[Task description]
Every entry is to be transcribed as it stands. Images stay out.

[Data to process]
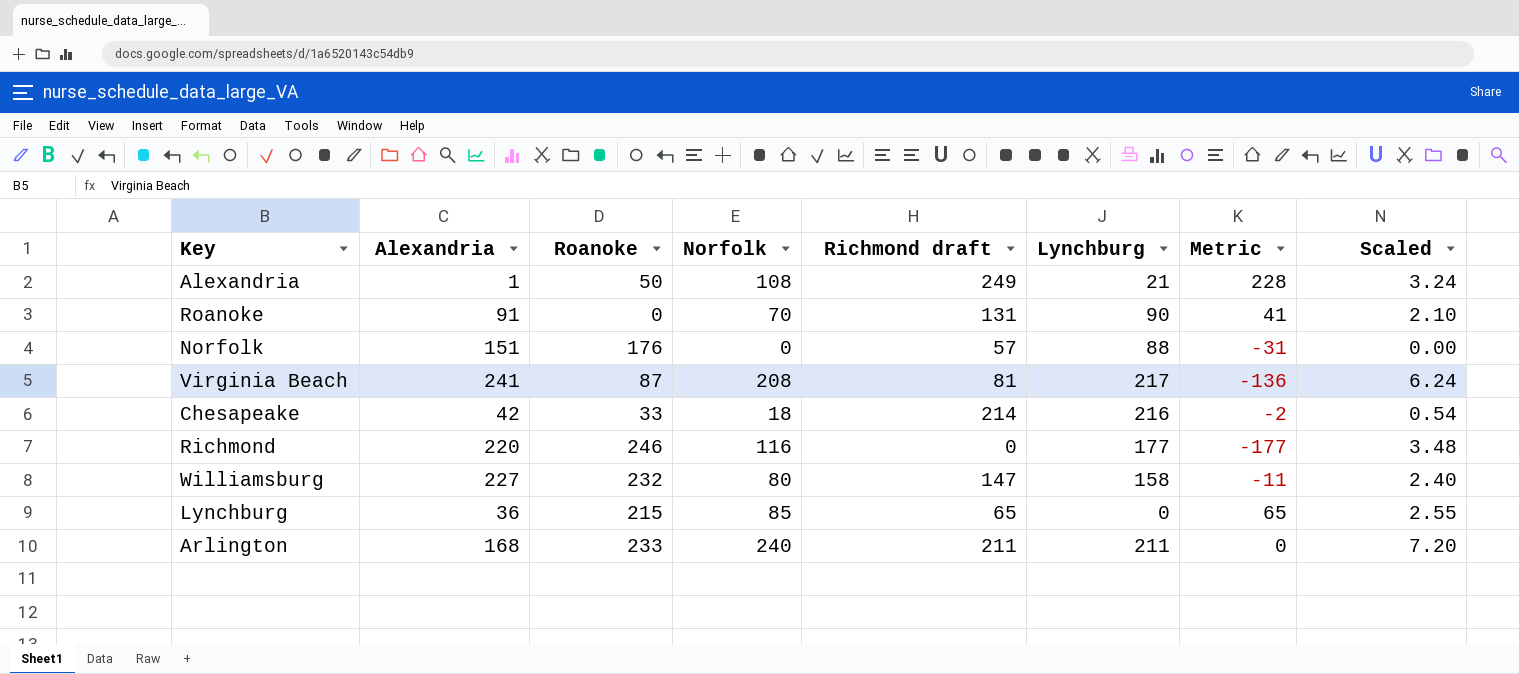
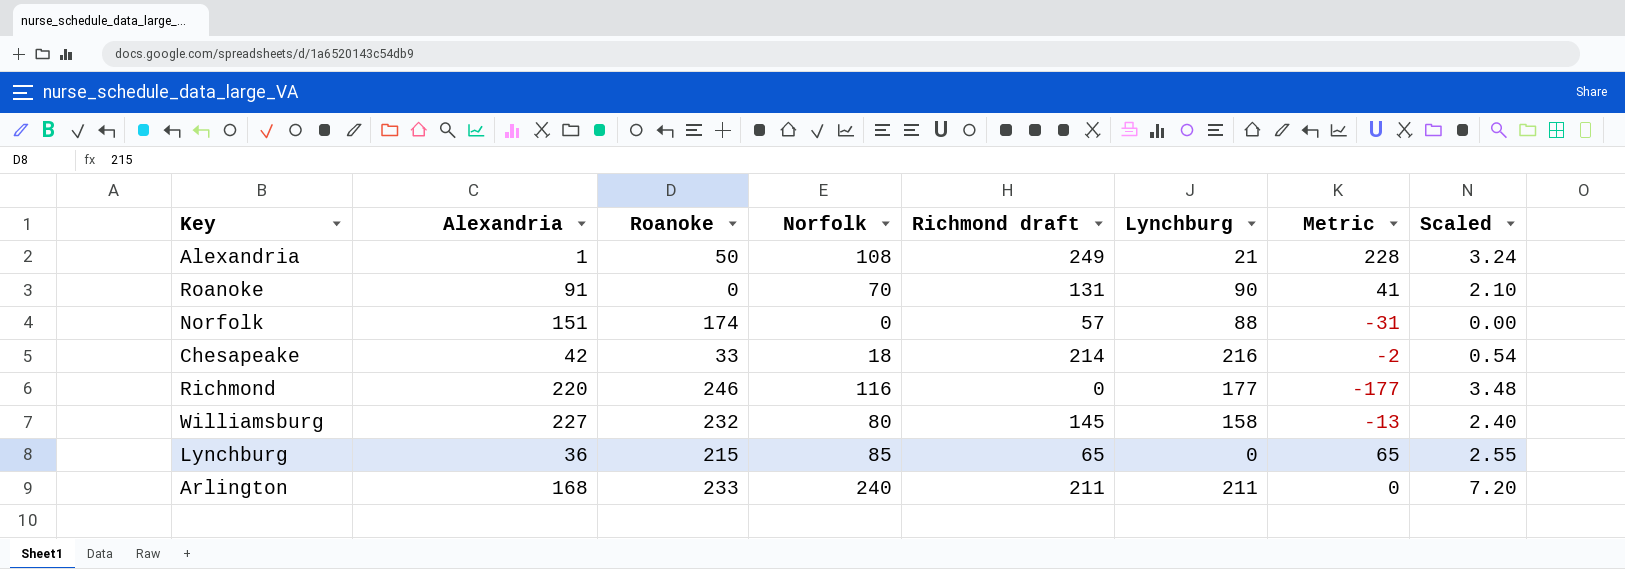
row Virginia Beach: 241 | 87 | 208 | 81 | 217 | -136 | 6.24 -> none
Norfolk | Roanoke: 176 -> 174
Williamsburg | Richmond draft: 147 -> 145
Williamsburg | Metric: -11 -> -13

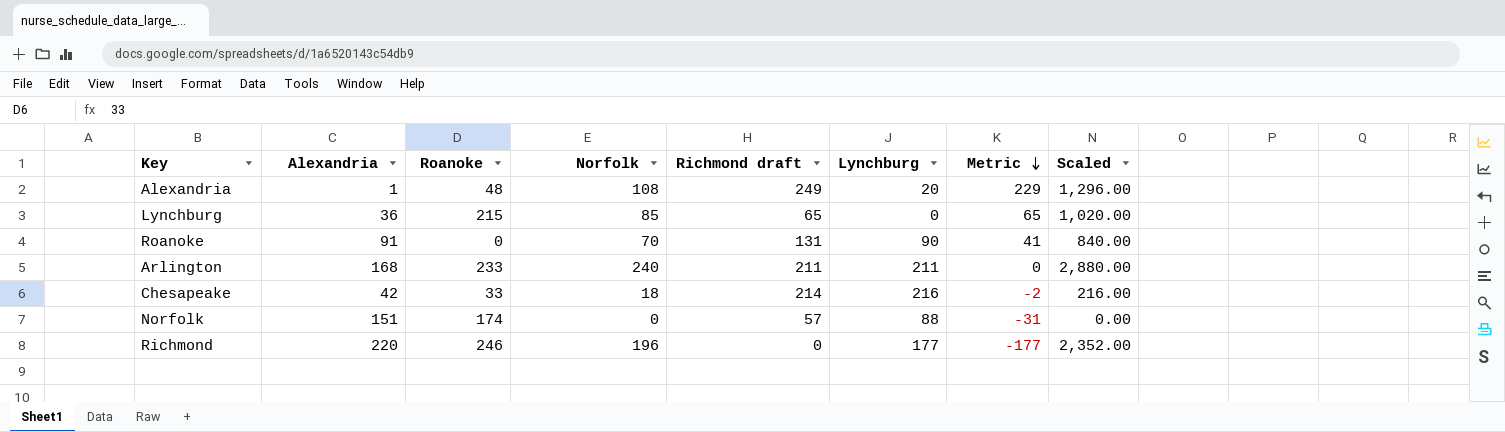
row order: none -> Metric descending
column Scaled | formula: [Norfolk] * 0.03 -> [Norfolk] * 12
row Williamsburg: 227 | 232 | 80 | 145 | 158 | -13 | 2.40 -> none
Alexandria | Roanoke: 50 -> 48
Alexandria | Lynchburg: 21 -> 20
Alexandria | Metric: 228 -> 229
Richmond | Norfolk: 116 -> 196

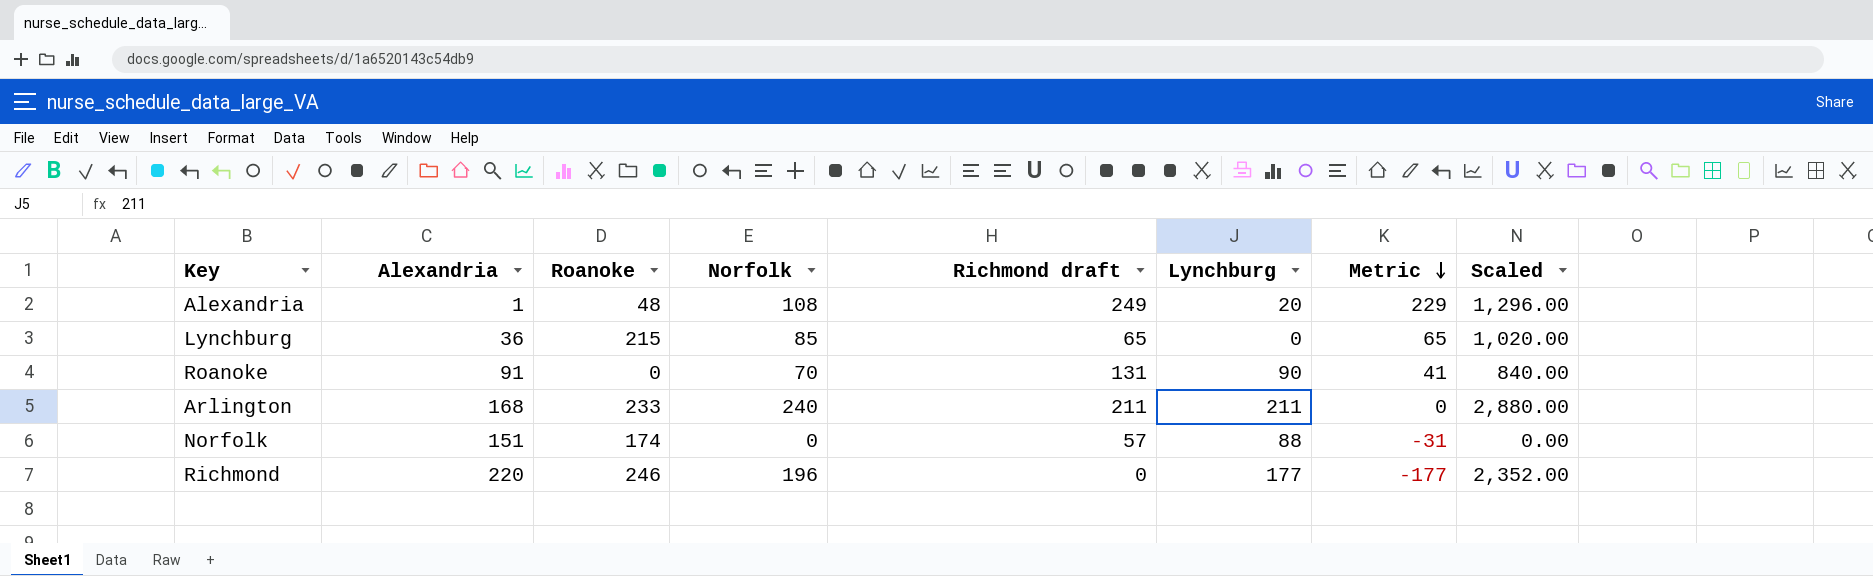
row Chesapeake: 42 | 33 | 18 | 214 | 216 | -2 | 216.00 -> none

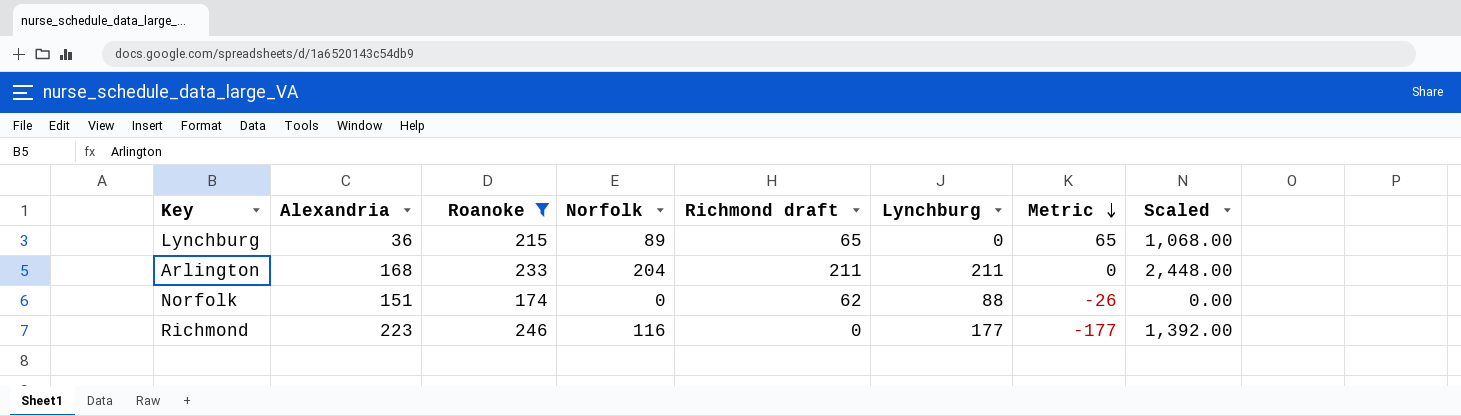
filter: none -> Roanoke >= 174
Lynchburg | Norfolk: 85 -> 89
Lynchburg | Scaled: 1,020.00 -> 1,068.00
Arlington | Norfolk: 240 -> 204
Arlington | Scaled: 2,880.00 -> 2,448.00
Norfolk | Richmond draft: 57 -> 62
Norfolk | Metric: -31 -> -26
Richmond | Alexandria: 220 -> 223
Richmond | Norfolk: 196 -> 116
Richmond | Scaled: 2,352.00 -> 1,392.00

[Result of the exercise]
row Virginia Beach: 241 | 87 | 208 | 81 | 217 | -136 | 6.24 -> none
Norfolk | Roanoke: 176 -> 174
Williamsburg | Richmond draft: 147 -> 145
Williamsburg | Metric: -11 -> -13

row order: none -> Metric descending
column Scaled | formula: [Norfolk] * 0.03 -> [Norfolk] * 12
row Williamsburg: 227 | 232 | 80 | 145 | 158 | -13 | 2.40 -> none
Alexandria | Roanoke: 50 -> 48
Alexandria | Lynchburg: 21 -> 20
Alexandria | Metric: 228 -> 229
Richmond | Norfolk: 116 -> 196

row Chesapeake: 42 | 33 | 18 | 214 | 216 | -2 | 216.00 -> none

filter: none -> Roanoke >= 174
Lynchburg | Norfolk: 85 -> 89
Lynchburg | Scaled: 1,020.00 -> 1,068.00
Arlington | Norfolk: 240 -> 204
Arlington | Scaled: 2,880.00 -> 2,448.00
Norfolk | Richmond draft: 57 -> 62
Norfolk | Metric: -31 -> -26
Richmond | Alexandria: 220 -> 223
Richmond | Norfolk: 196 -> 116
Richmond | Scaled: 2,352.00 -> 1,392.00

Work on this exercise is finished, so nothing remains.